Probably every foreigner living in another country finds that the natives are ready to give advice on how to speak their language. But maybe Russians are more helpful in this regard than others. I wish I had a dollar for every time someone has said to me, “We don’t say it this way.”
At first I never argued with them. They were usually right. Then, as I began to know a little something about the language, I sometimes tried to show them from the printed page how it was proper to say what I said. That was almost always fruitless. Now I just smile and keep silent.
Yet I’ve found that about nine times out of ten when they say, “Russians don’t speak that way!” they’re wrong and I’m right. Now whenever someone says this to me, I comb the dictionaries. And just in case the dictionary gives a phrase proper for writing but not for speaking, or one that’s outdated, I listen carefully to conversations and to TV and radio dialogs. Sure enough, usually someone, maybe more than one, uses that same expression in the same context with the same meaning I gave it that occasioned the other person to call me on it.
What is it, then? My accent? My inflection? Probably one of those or a combination of the two raises a red flag for the native speaker. It’s also that Russian is a complex language with many layers, and even those who have spoken it from childhood haven’t always begun to mine the riches of their language.

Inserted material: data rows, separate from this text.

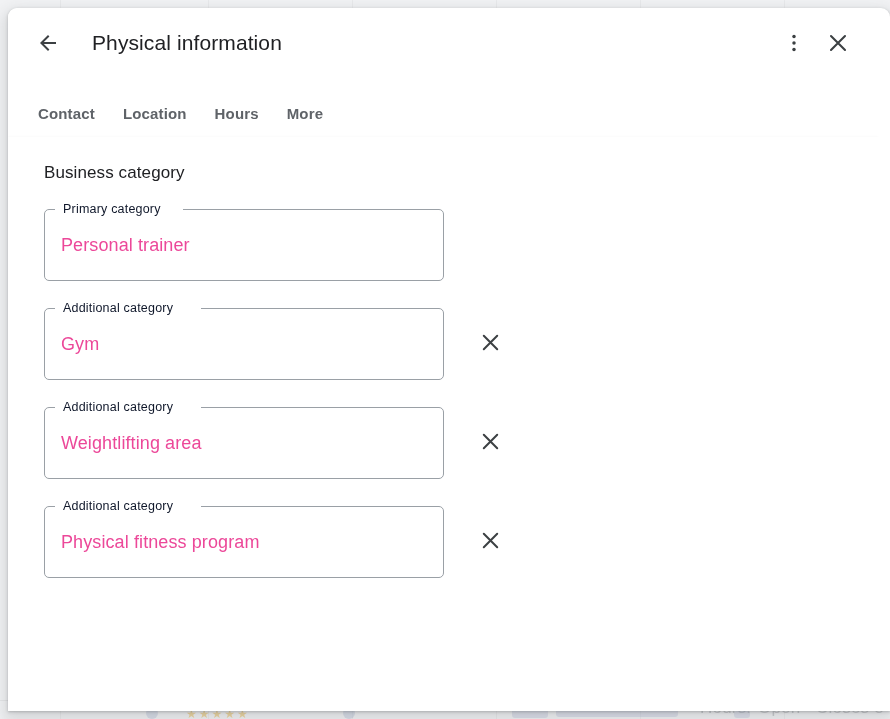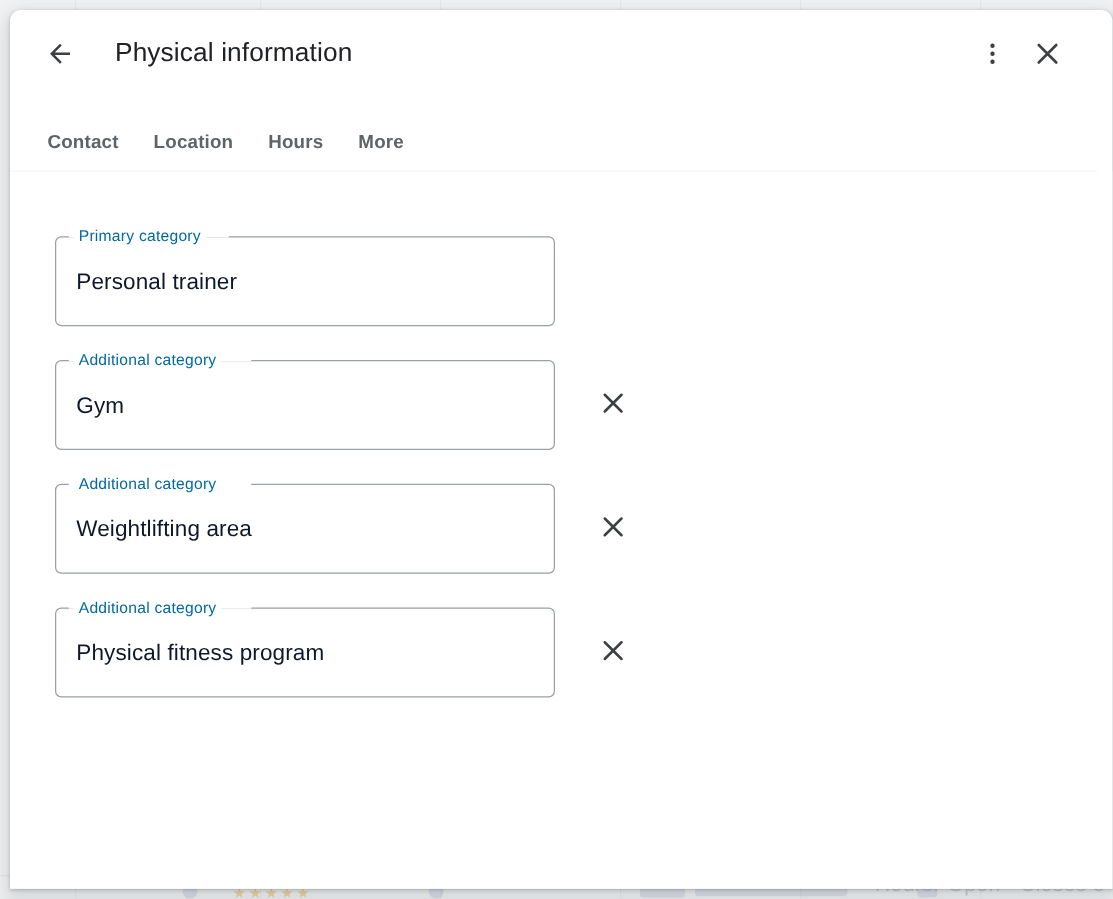--- a/index.html
+++ b/index.html
@@ -304,6 +304,7 @@
 
   <div class="dlg-body">
 
+    <div class="section-title">Business category</div>
 
 
     <div class="fields">

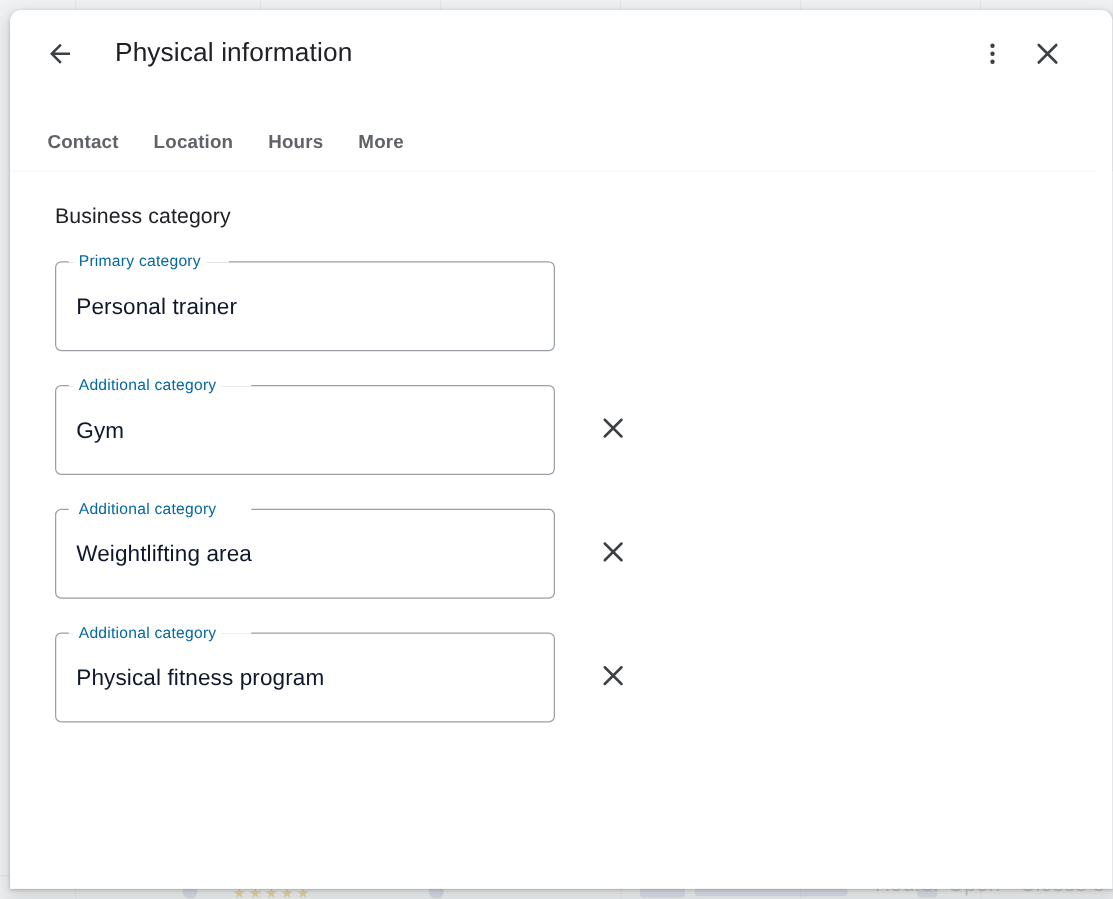--- a/index.html
+++ b/index.html
@@ -203,7 +203,7 @@
     top: -8px;
     left: 15px;
     font-size: 12.5px;
-    color: #0369a1;
+    color: #0f172a;
     background: #fff;
     padding: 0 4px;
     letter-spacing: .2px;

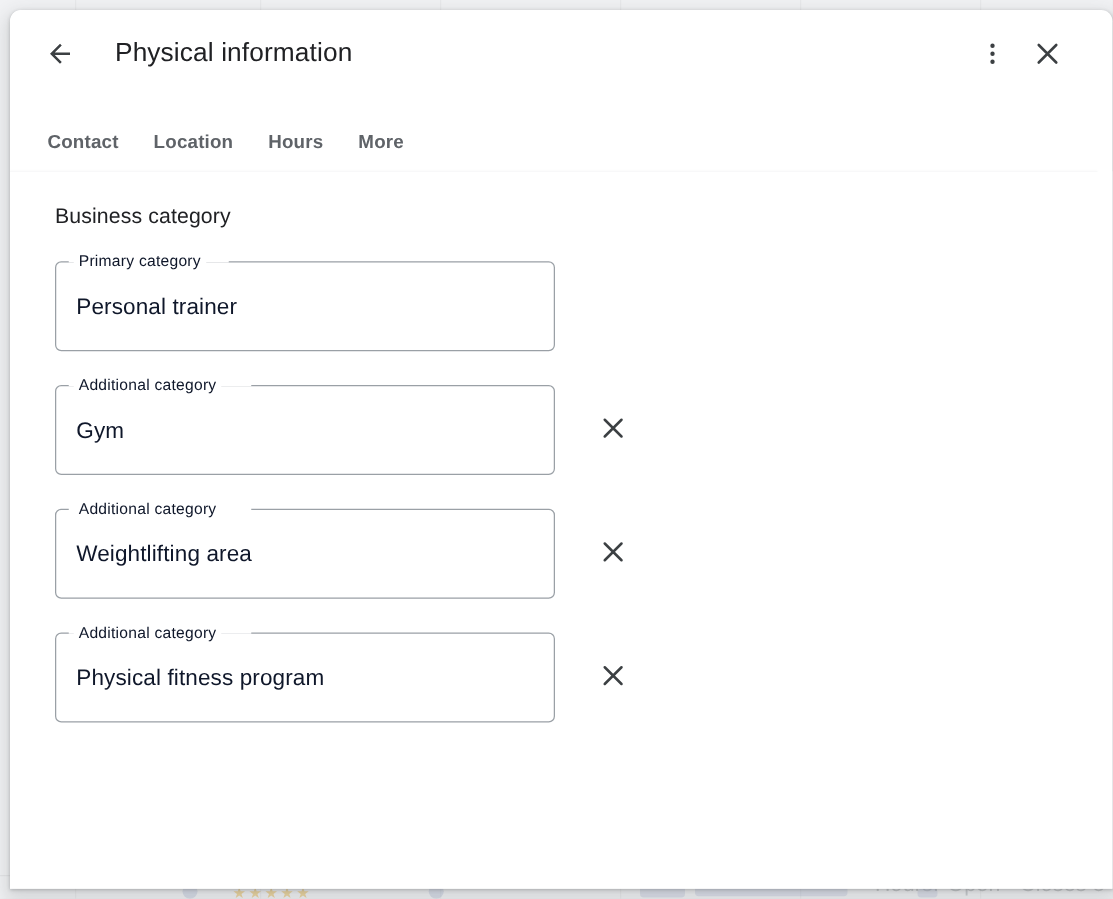--- a/index.html
+++ b/index.html
@@ -216,7 +216,7 @@
     border: none; outline: none; background: transparent;
     font-family: inherit;
     font-size: 18px;
-    color: #0f172a;
+    color: #ec4899;
     padding: 0 16px 0 17px;
     letter-spacing: .1px;
   }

Still, there may be more involved. Last year I had one of the best laughs I’ve had in a long time when I heard a teacher of Russian tell how she and her colleagues—all “experts” in Russian—got into an argument about how to phrase a document they were putting together. One said to another, “But Russians don’t say it this way!” The second answered, “But I speak this way!” Five linguists, six opinions. They almost came to blows. The recollection of this true anecdote has amused and consoled me to no end.